START INPUT

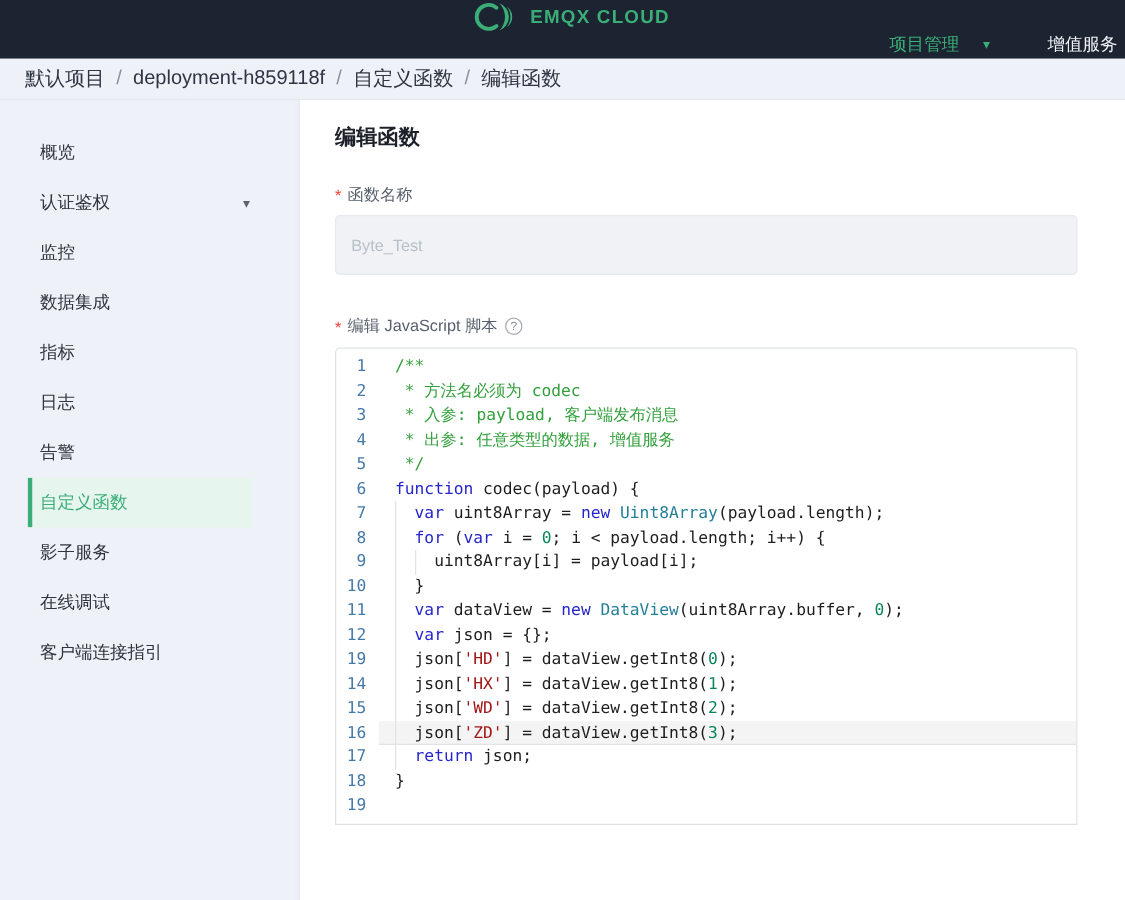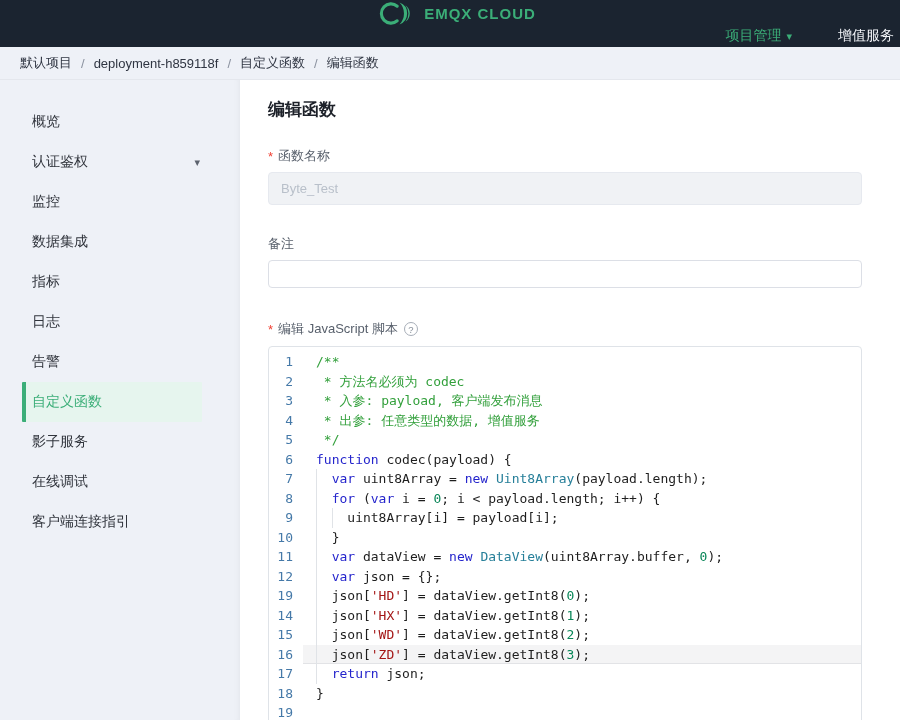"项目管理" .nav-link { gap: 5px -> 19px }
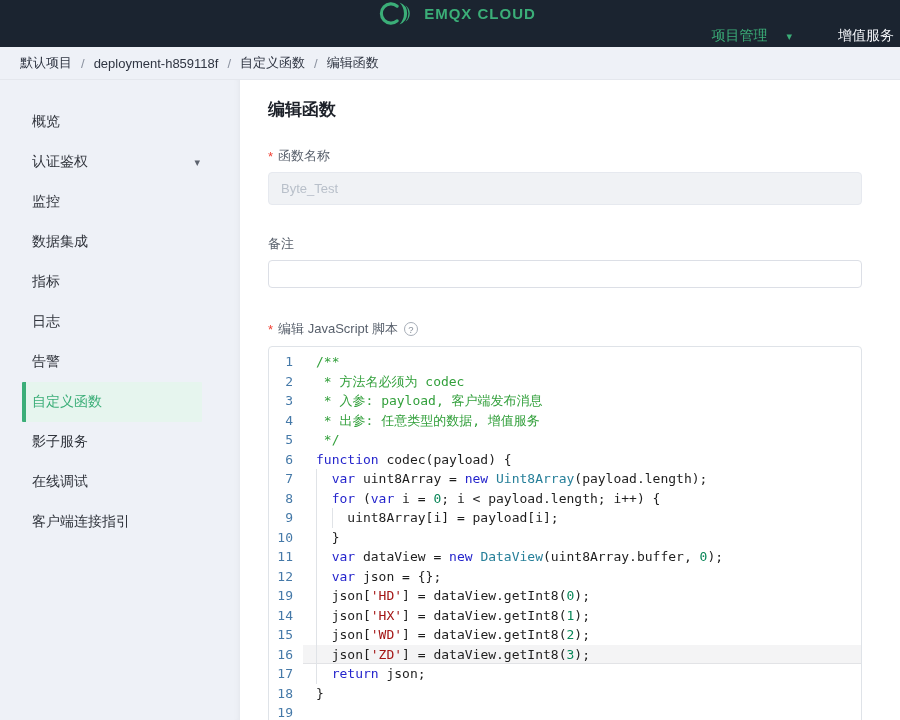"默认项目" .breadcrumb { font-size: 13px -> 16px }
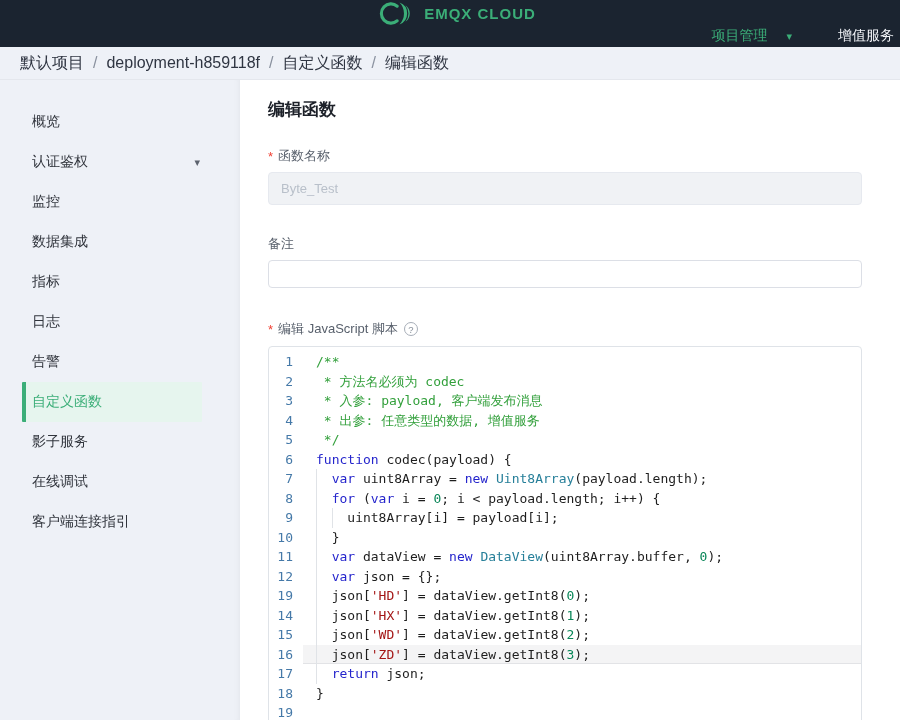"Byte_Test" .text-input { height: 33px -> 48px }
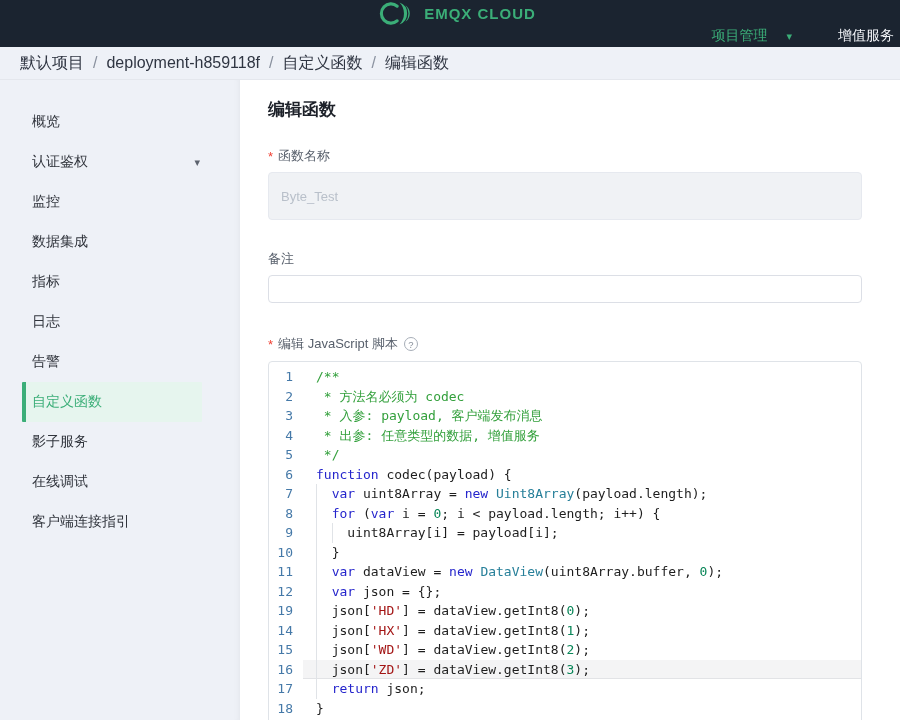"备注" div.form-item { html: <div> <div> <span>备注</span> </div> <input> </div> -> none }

END INPUT
START INPUT

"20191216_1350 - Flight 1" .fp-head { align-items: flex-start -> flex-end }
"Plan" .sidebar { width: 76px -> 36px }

END INPUT
START INPUT

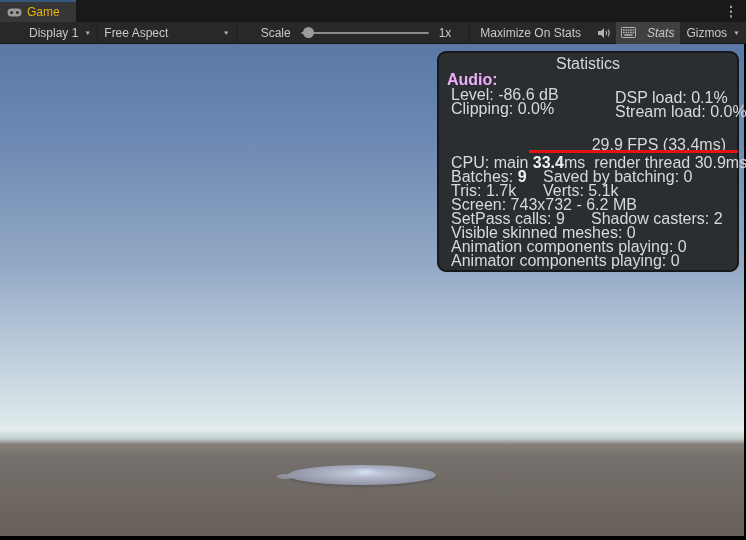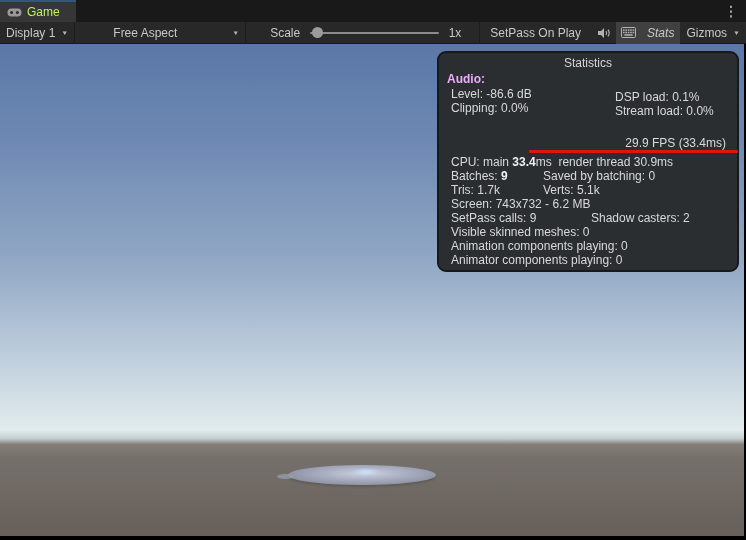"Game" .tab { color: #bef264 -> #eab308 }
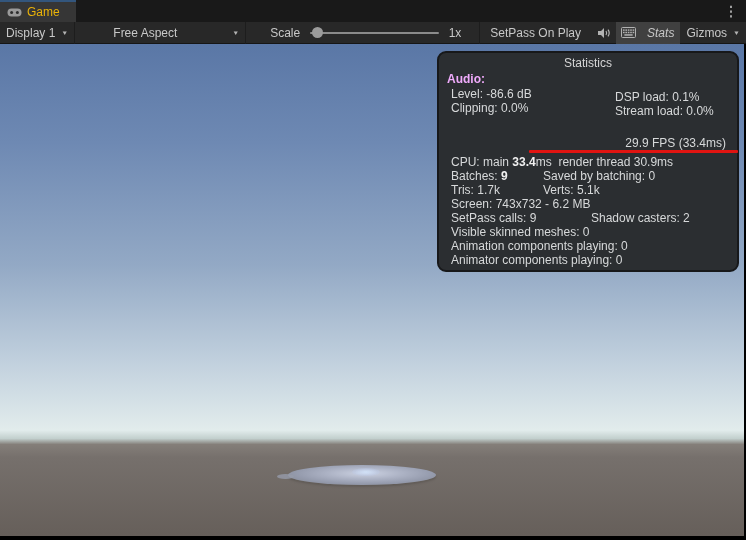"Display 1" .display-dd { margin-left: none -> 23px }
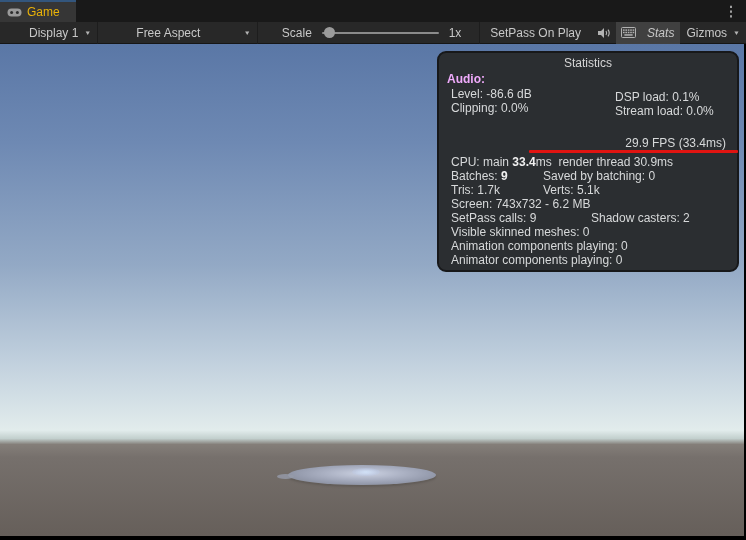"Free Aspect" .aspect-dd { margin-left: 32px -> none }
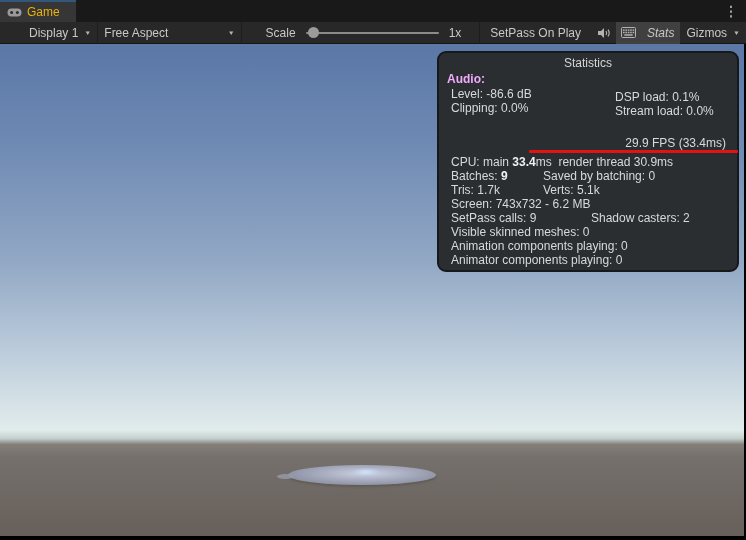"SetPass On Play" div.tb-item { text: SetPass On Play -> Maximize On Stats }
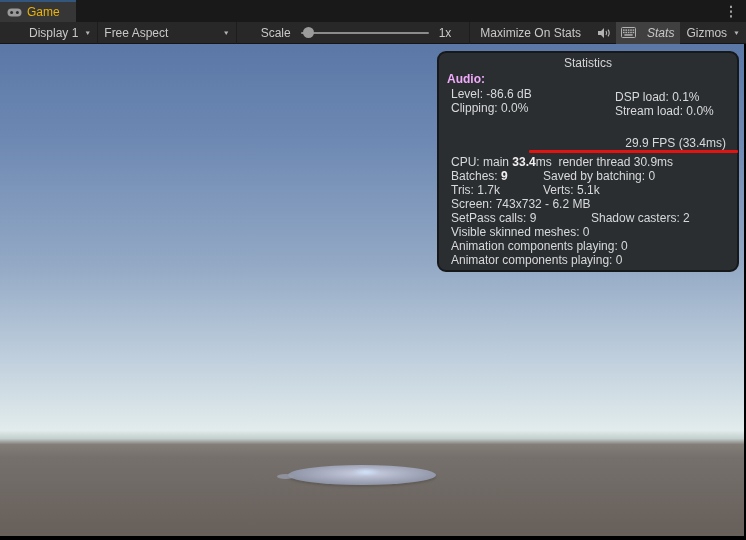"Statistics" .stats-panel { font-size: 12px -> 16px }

END INPUT

- INSTRUCTIONS FOR THE TASK:
Within the listing above, write out the stretch from the line with "margin-left: 32px ->" through the line with "font-size: 12px ->" exactly. Any pictures are to be left out.

- ANSWER SECTION:
"Free Aspect" .aspect-dd { margin-left: 32px -> none }
"SetPass On Play" div.tb-item { text: SetPass On Play -> Maximize On Stats }
"Statistics" .stats-panel { font-size: 12px -> 16px }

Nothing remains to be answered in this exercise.